Decido conceder a segurança pleiteada no presente mandamus, confirmando a liminar deferida, no sentido de manter a suspensão dos efeitos da decisão que determinou o adiantamento de honorários para realização de perícia, exarada nos autos da reclamação trabalhista n. 0001216-96.2018.5.11.0013 (Id. 9240733 - pág. 3 destes autos), na audiência ocorrida em 10.6.2019.

Em razão do princípio da causalidade, e considerando que o ato impugnado foi considerado ilegal, conforme decisão supra, não há que se falar em sucumbência da impetrante. Com efeito, arbitram-se custas processuais em desfavor da UNIÃO FEDERAL, no valor de R$ 20,00, de cujo recolhimento fica isenta, nos termos do inc. I do art. 790-A, da CLT.

Tudo na forma da fundamentação.

ACÓRDÃO

Participaram do julgamento os Exmos. Desembargadores do Trabalho: Presidente: JOSÉ DANTAS DE GÓES; Relator: AUDALIPHAL HILDEBRANDO DA SILVA; FRANCISCA RITA ALENCAR ALBUQUERQUE, ORMY DA  CONCEIÇÃO DIAS BENTES e  MÁRCIA NUNES DA SILVA BESSA.

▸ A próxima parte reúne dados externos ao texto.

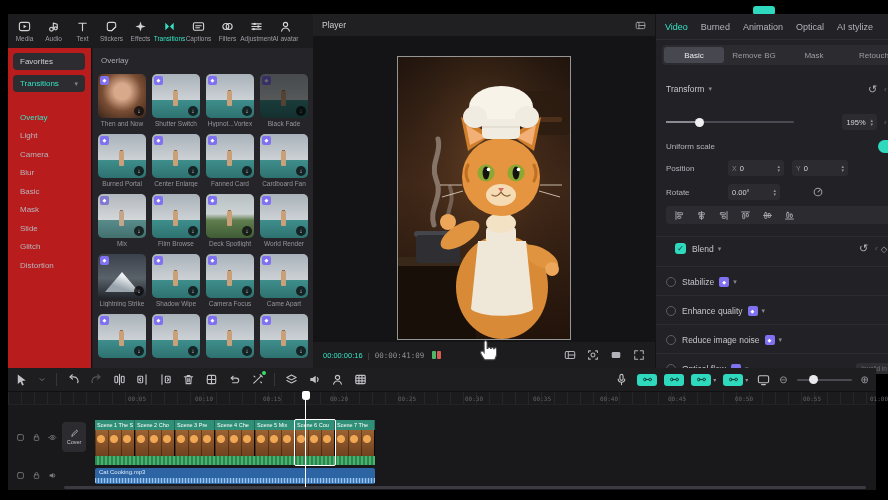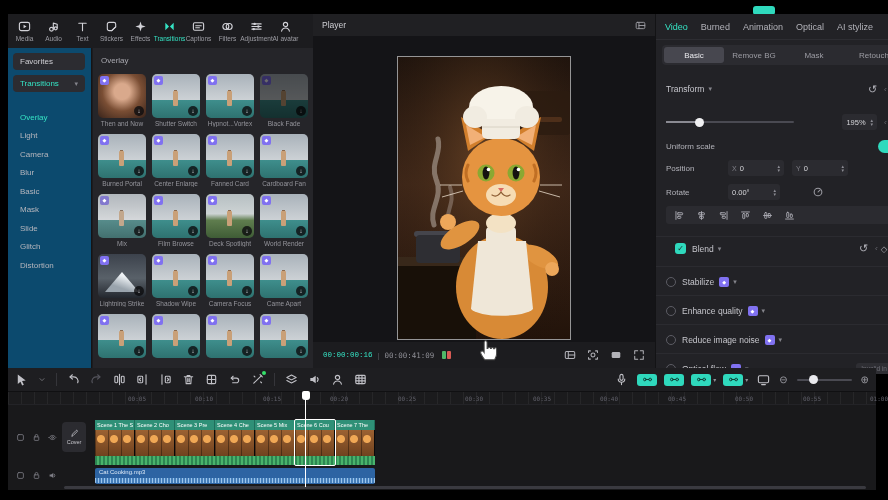--- a/index.html
+++ b/index.html
@@ -8,21 +8,21 @@
 .export-sliver{position:absolute;left:753px;top:6px;width:22px;height:9px;border-radius:3px;background:#2fd9bd}
 .app{position:absolute;left:8px;top:14px;width:868px;height:354px;background:#1c1c1f}
 
 .topbar{position:absolute;left:0;top:0;width:305px;height:34px;display:flex;align-items:center;padding:0 2px;background:#1c1c1f}
 .tb-item{width:29px;display:flex;flex-direction:column;align-items:center;gap:2px;color:#cfcfd4}
 .tb-ico{width:13px;height:13px;color:#d2d2d8}
 .tb-label{font-size:6.5px;color:#9d9da4;white-space:nowrap}
 .tb-item.active .tb-ico,.tb-item.active .tb-label{color:#35e3c4}
 [data-icon] svg{width:100%;height:100%;display:block}
 
-.sidebar{position:absolute;left:0;top:34px;width:84px;bottom:0;background:#0c4a6e;border-right:1px solid #141416}
+.sidebar{position:absolute;left:0;top:34px;width:84px;bottom:0;background:#b91c1c;border-right:1px solid #141416}
 .side-pill{position:absolute;left:5px;width:72px;height:17px;background:#2c2c31;border-radius:4px;display:flex;align-items:center;padding:0 7px;font-size:8px;color:#cfcfd4}
 .side-pill.fav{top:5px}
 .side-pill.cat{top:27px;justify-content:space-between;color:#35e3c4}
 .side-pill .caret{color:#84848b;font-size:7px}
 .side-items{position:absolute;top:60px;left:0;right:0}
 .side-item{height:18.5px;display:flex;align-items:center;padding-left:12px;font-size:8px;color:#b6b6bd}
 .side-item.active{color:#35e3c4}
 
 .gallery{position:absolute;left:85px;top:34px;width:220px;bottom:0;background:#252529;overflow:hidden}
 .g-header{position:absolute;top:8px;left:8px;font-size:8px;color:#a8a8af}
@@ -40,21 +40,21 @@
 .g-name{margin-top:2px;font-size:6.5px;color:#94949b;text-align:center;white-space:nowrap;overflow:hidden}
 .vip{position:absolute;top:2px;left:2px;width:9px;height:9px;border-radius:2px;background:#8071f0;color:#fff;font-size:5px;line-height:9px;text-align:center}
 .dl{position:absolute;right:2px;bottom:2px;width:10px;height:10px;border-radius:50%;background:rgba(12,12,15,.8);color:#e6e6ea;font-size:6px;line-height:10px;text-align:center}
 
 .player{position:absolute;left:305px;top:0;width:343px;bottom:0;background:#1d1d20;border-right:1px solid #131315}
 .p-header{height:22px;display:flex;align-items:center;justify-content:space-between;padding:0 9px;font-size:8.5px;color:#cfcfd4;background:#202023}
 .p-header .pf-ico{width:11px;height:11px;color:#9d9da4}
 .p-stage{position:absolute;top:22px;left:0;right:0;bottom:26px;background:#141417;overflow:hidden}
 .preview{position:absolute;left:85px;top:21px;width:172px;height:282px;outline:1px solid rgba(255,255,255,.55)}
 .p-footer{position:absolute;left:0;right:0;bottom:0;height:26px;background:#1c1c1f;display:flex;align-items:center;padding:0 10px;gap:5px}
-.time-cur{font-family:Liberation Mono, monospace;font-size:7.5px;color:#35e3c4}
+.time-cur{font-family:Liberation Sans, sans-serif;font-size:7.5px;color:#35e3c4}
 .time-sep{color:#55555c;font-size:8px}
 .time-total{font-family:"DejaVu Sans Mono",monospace;font-size:7.5px;color:#8f8f96}
 .color-ind{display:flex;gap:1px;margin-left:3px}
 .color-ind i{width:4px;height:8px;border-radius:1px}
 .pf-icons{margin-left:auto;display:flex;gap:11px;align-items:center}
 .pf-ico{width:12px;height:12px;color:#b2b2b8}
 .hand-cursor{position:absolute;left:164px;top:322px;width:22px;height:28px;z-index:9}
 
 .inspector{position:absolute;left:648px;top:0;width:256px;bottom:0;background:#222226}
 .ins-tabs{display:flex;align-items:center;height:26px;padding:0 9px;gap:13px;font-size:9px;color:#b2b2b9;border-bottom:1px solid #2d2d32}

Procuradora Regional: Exma. Dra. Emílie Margret Henrique Netto, Procuradora da PRT da 11ª Região.

OBS: Desembargador JORGE ALVARO MARQUES GUEDES, ausente por se encontrar de folga compensatória no período 9 a 11-12-2020.

 ISSO POSTO,

ACORDAM os Excelentíssimos Desembargadores da Seção Especializada I, do Tribunal Regional do Trabalho da 11ª Região, por unanimidade de votos, conceder a segurança pleiteada no presente mandamus, confirmando a liminar deferida, no sentido de manter a suspensão dos efeitos da decisão que determinou o adiantamento de honorários para realização de perícia, exarada nos autos da reclamação trabalhista n. 0001216-96.2018.5.11.0013 (Id. 9240733 - pág. 3 destes autos), na audiência ocorrida em 10.6.2019. Em razão do princípio da causalidade, e considerando que o ato impugnado foi considerado ilegal, conforme decisão supra, não há que se falar em sucumbência da impetrante. Custas processuais em desfavor da UNIÃO FEDERAL, no valor de R$ 20,00, de cujo recolhimento fica isenta, nos termos do inc. I do art. 790-A, da CLT. Tudo na forma da fundamentação.

Sessão Virtual  realizada em Manaus/AM, no período 3 a 9 de dezembro de 2020.